--- Goal of the exercise ---
From the line with "V1 Release: Advanced" to the last line of the data below, repeat every line exactly and add nothing.

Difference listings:
---*---

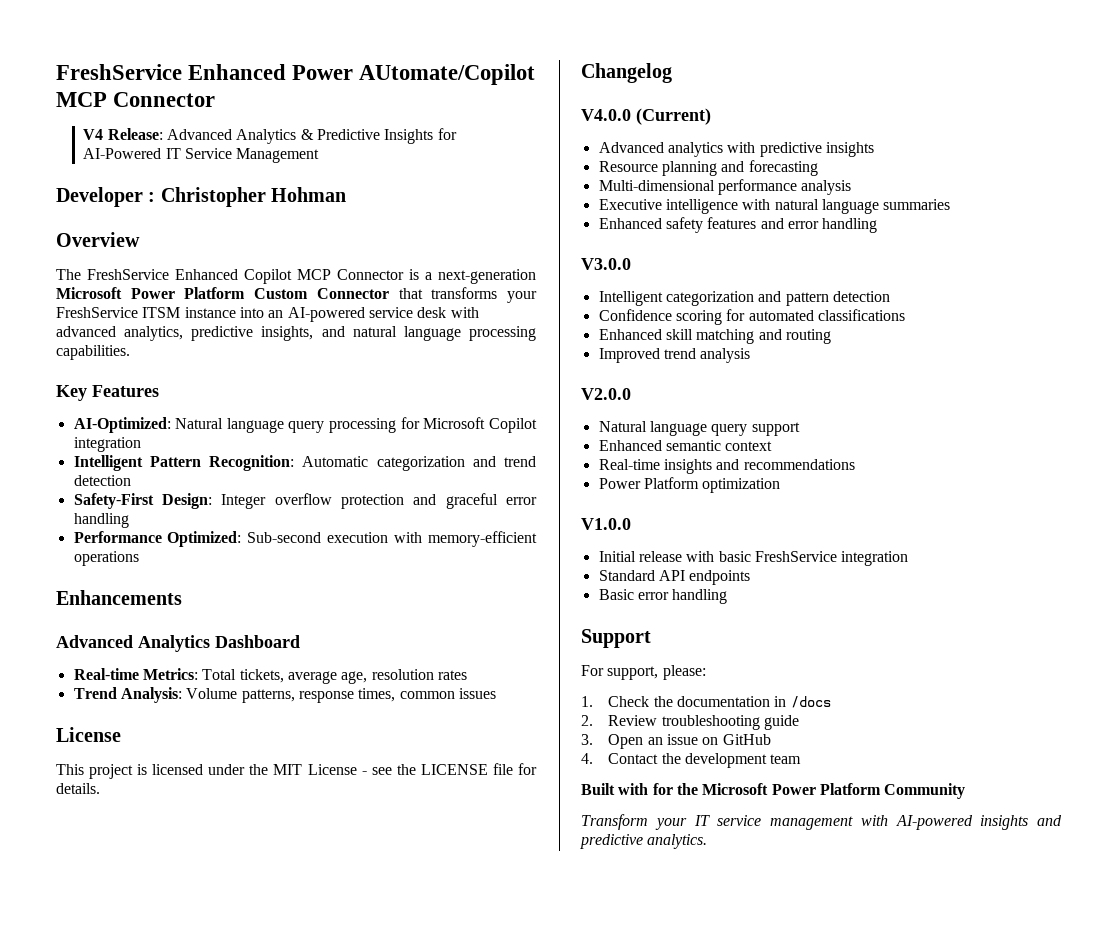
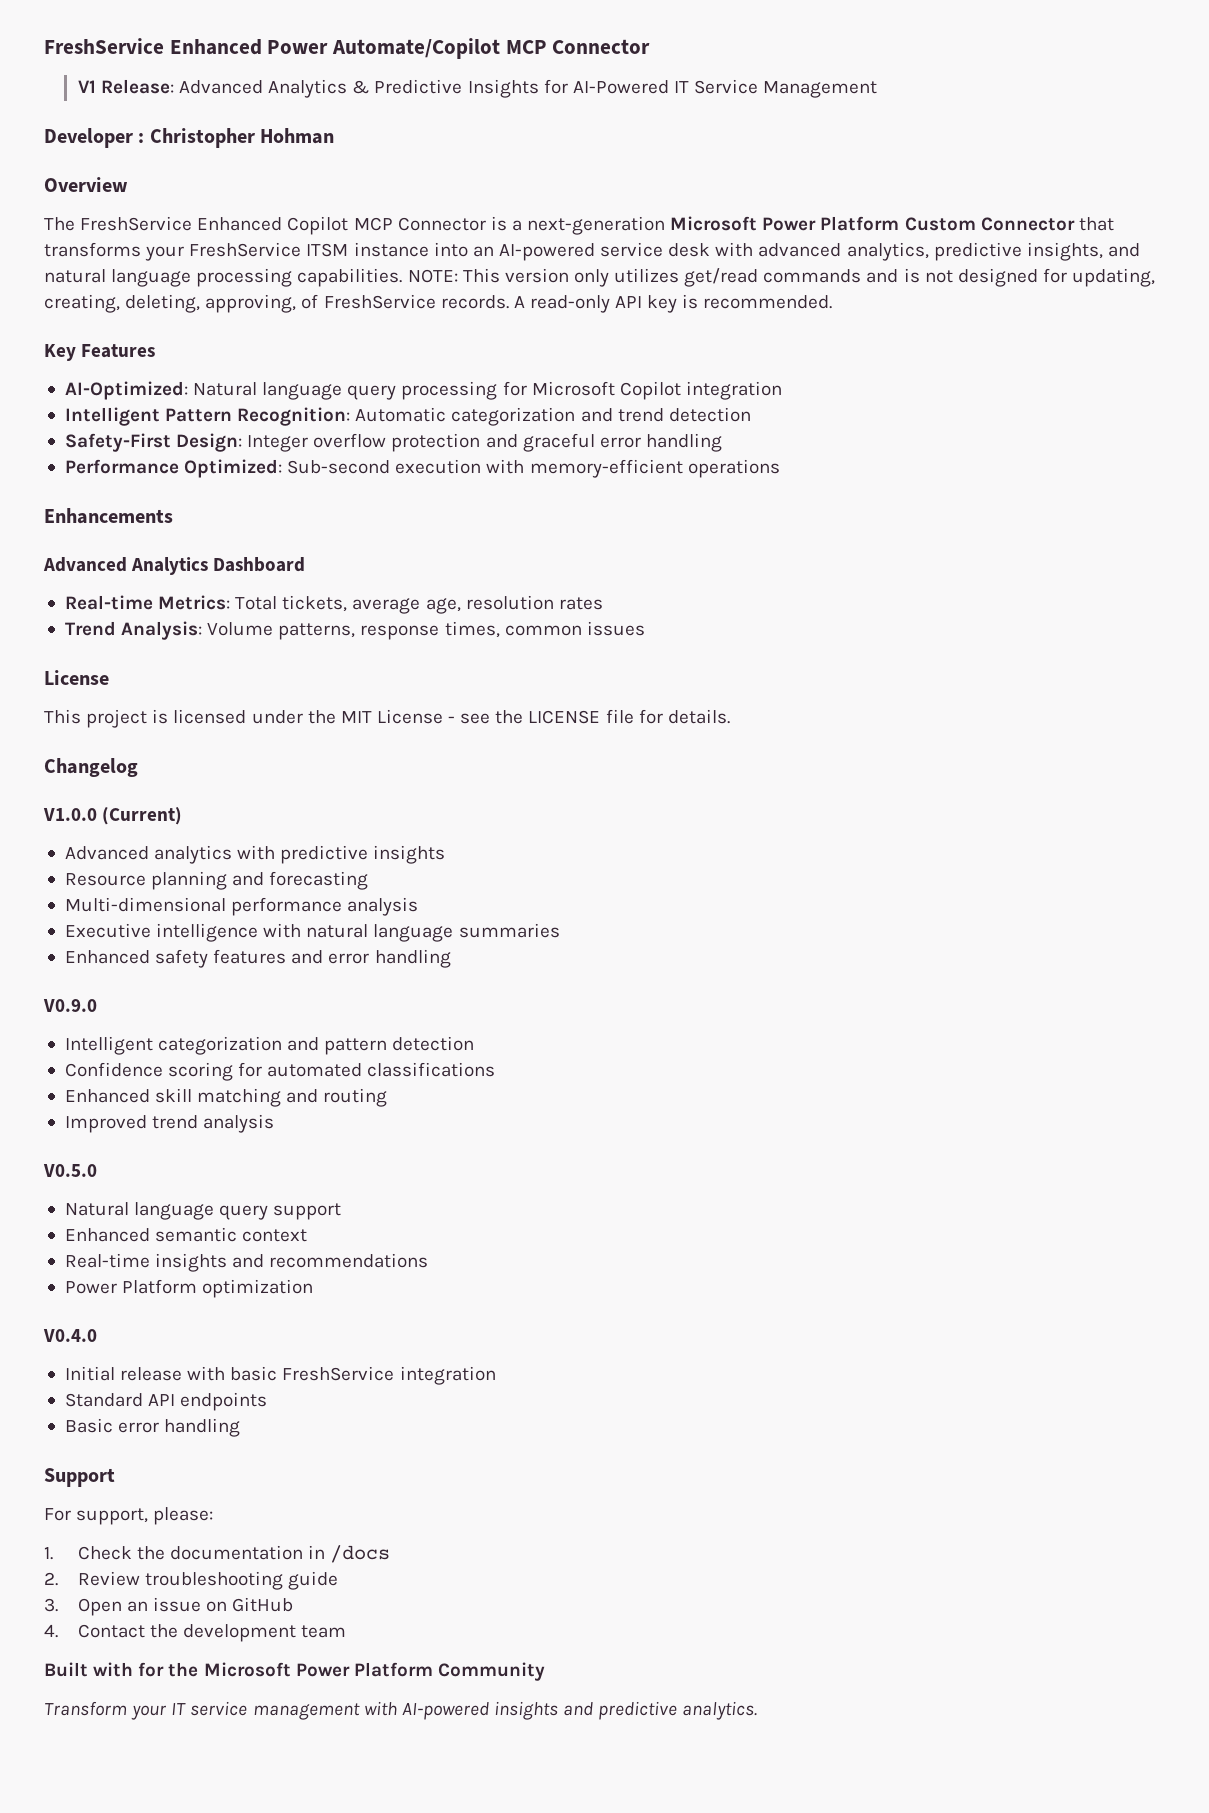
- FreshService Enhanced Power AUtomate/Copilot MCP Connector
+ FreshService Enhanced Power Automate/Copilot MCP Connector
- V4 Release: Advanced Analytics & Predictive Insights for AI-Powered IT Service Management
+ V1 Release: Advanced Analytics & Predictive Insights for AI-Powered IT Service Management
+ NOTE: This version only utilizes get/read commands and is not designed for updating, creating, deleting, approving, of FreshService records. A read-only API key is recommended.
- V4.0.0 (Current)
+ V1.0.0 (Current)
- V3.0.0
+ V0.9.0
- V2.0.0
+ V0.5.0
- V1.0.0
+ V0.4.0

---*---

--- Answer space ---
+ V1 Release: Advanced Analytics & Predictive Insights for AI-Powered IT Service Management
+ NOTE: This version only utilizes get/read commands and is not designed for updating, creating, deleting, approving, of FreshService records. A read-only API key is recommended.
- V4.0.0 (Current)
+ V1.0.0 (Current)
- V3.0.0
+ V0.9.0
- V2.0.0
+ V0.5.0
- V1.0.0
+ V0.4.0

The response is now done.